This is an attempt at building a generic CSV to dataset solution for offline exploration and management of various CSV files.
- Many CSV files that are available on open data sites such as Data.gov and Kaggle.com.
- Managing these in a file/folder structure in your local disk as CSV files is complex and consumes a lot of disk space.
- Finding these random CSV files across the internet and bookmarking them is also time-consuming.
- What if you had a locally deployed web app to upload the files, add metadata about them?
- What if you could achieve a 60%-90%+ compression of the data from its original file size using the Apache Avro format with binary compression instead of CSV?
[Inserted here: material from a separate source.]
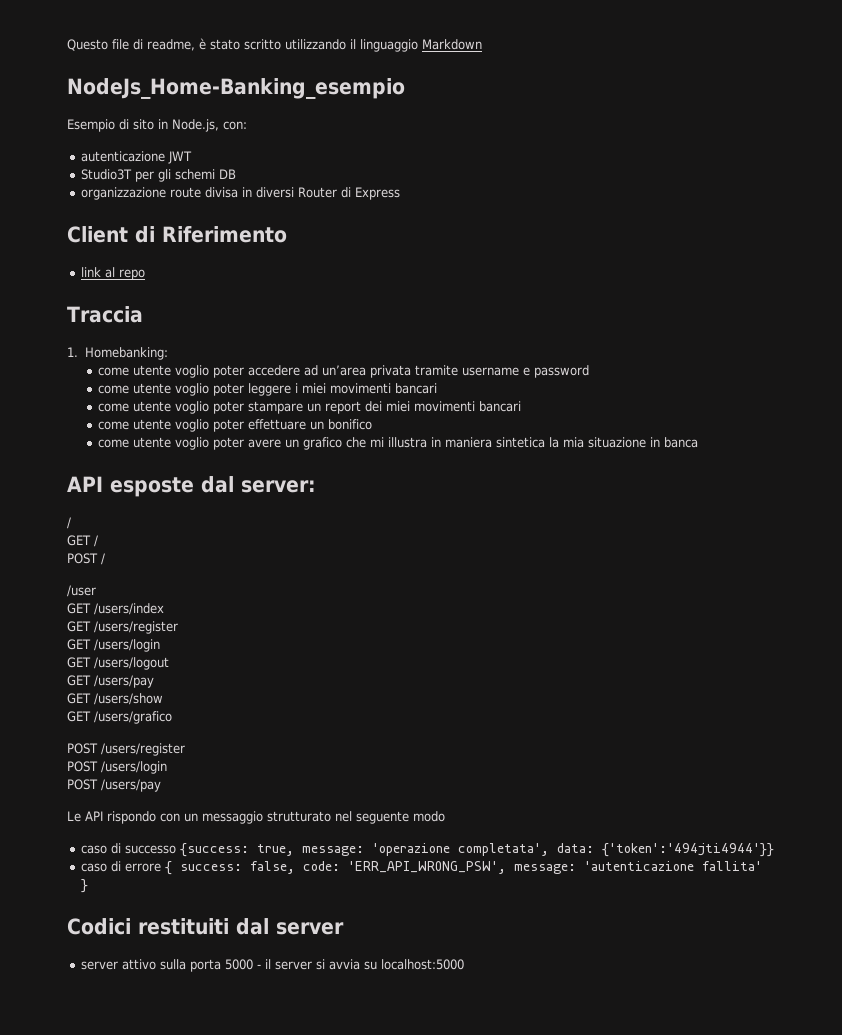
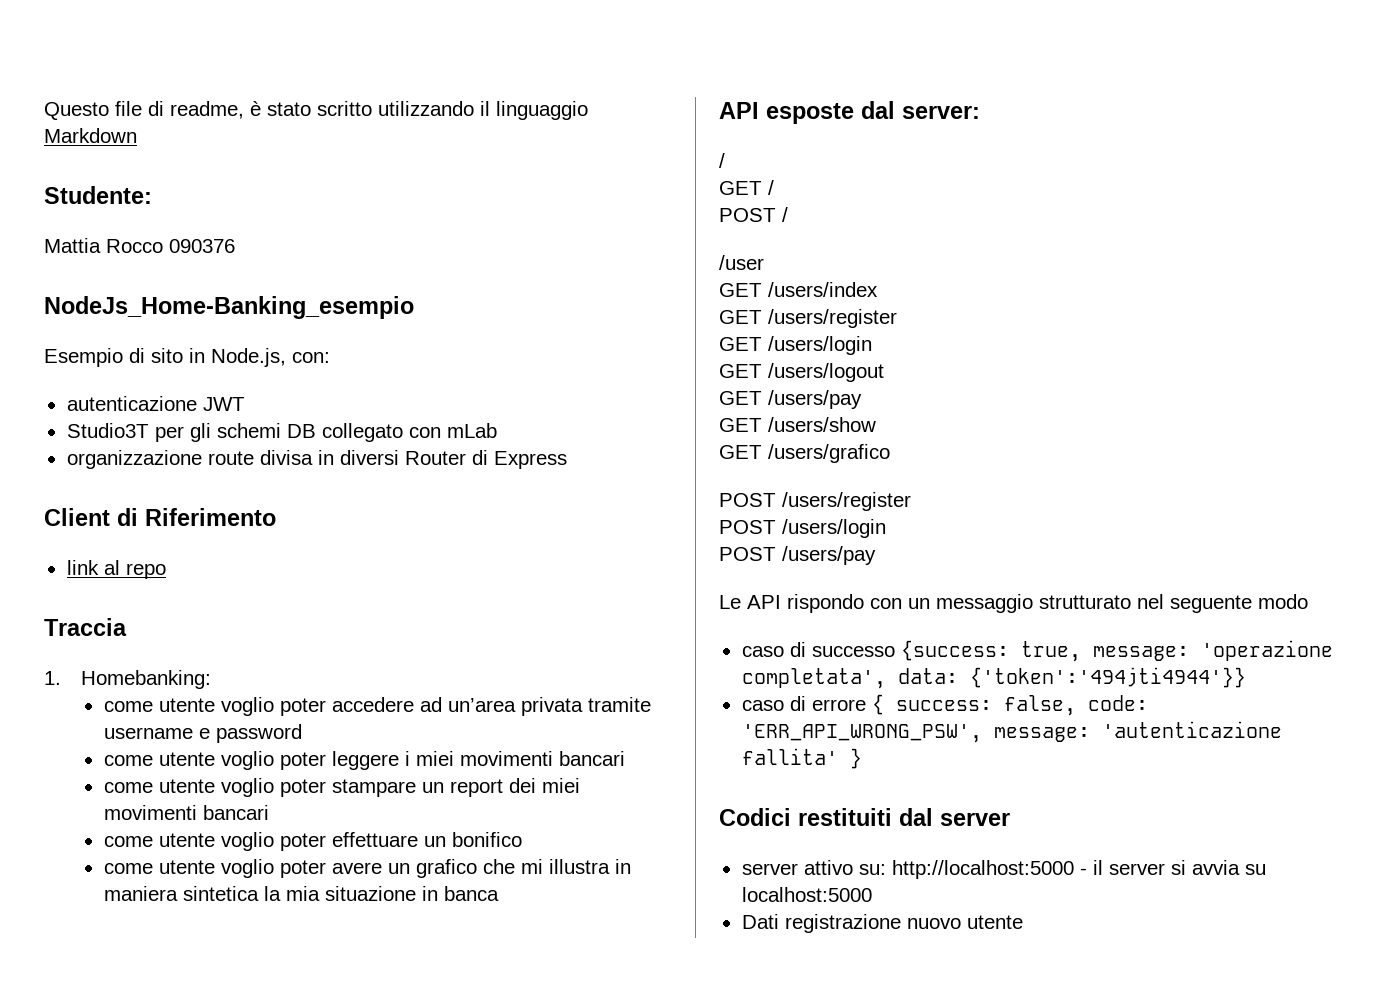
(482, 44) none -> [44,186,152,204] [44,238,235,253] // Studente: // Mattia Rocco 090376
(237, 174) none -> [321,423,497,442] collegato con mLab
[160,959,254,972] sulla porta 5000 -> [858,860,1074,879] su: http://localhost:5000
(465, 964) none -> [741,914,1023,933] // Dati registrazione nuovo utente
- What if you could expose the data as a generic REST API or GraphQL interface using the Avro files that is JSON friendly?
Still under development but some initial technical design thoughts are:
- Use SpringBoot and host a server web application using Spring's embedded Tomcat web server and Thymeleaf templates for server-side data rendering.
- Make CSV upload, preview and storing into an Avro file very seamless experience.
- Generic data model that can handle up to 100 MB files and 50 columns in the CSV file. File size can be changed via a property.
- Web application allows you to "Manage Datasets" with the data read from Avro files on disk, preview them really fast and add metadata/tags to organize them.
- Based on each dataset created from a CSV file, automatically make the data available via a REST API or GraphQL interface.
This project uses
- JDK - Azul Zulu JDK 17
- IDE - IntelliJ IDEA Community Edition
- Build - Gradle 7.5
- SpringBoot 3.0.0
- Thymeleaf for html templates.
- OpenCSV 5.7.0
- Apache Spark 2.13
- Apache Avro 1.11
- JUnit 4.13.2
- Git clone repo via https or SSH
- Import project into IntelliJ IDEA Community version.
- Refresh gradle tasks or run
./gradlew build
from command line. - From IDEA - "Run" the main class
Csv2DatasetApplication
to start embedded Tomcat server. - Access application in http://localhost:8080
Created project from Spring Initializr with the following settings:
This is where you can upload any CSV file to process into Avro files.
This page shows you a preview of the rows before you process the import. It also allows you to specify a dataset name and other metadata to store for the Avro schema.
This page has a dropdown of all the Avro files imported. Clicking "View" shows the file metadata and full data using Avro DatafileReader that makes page load very snappy.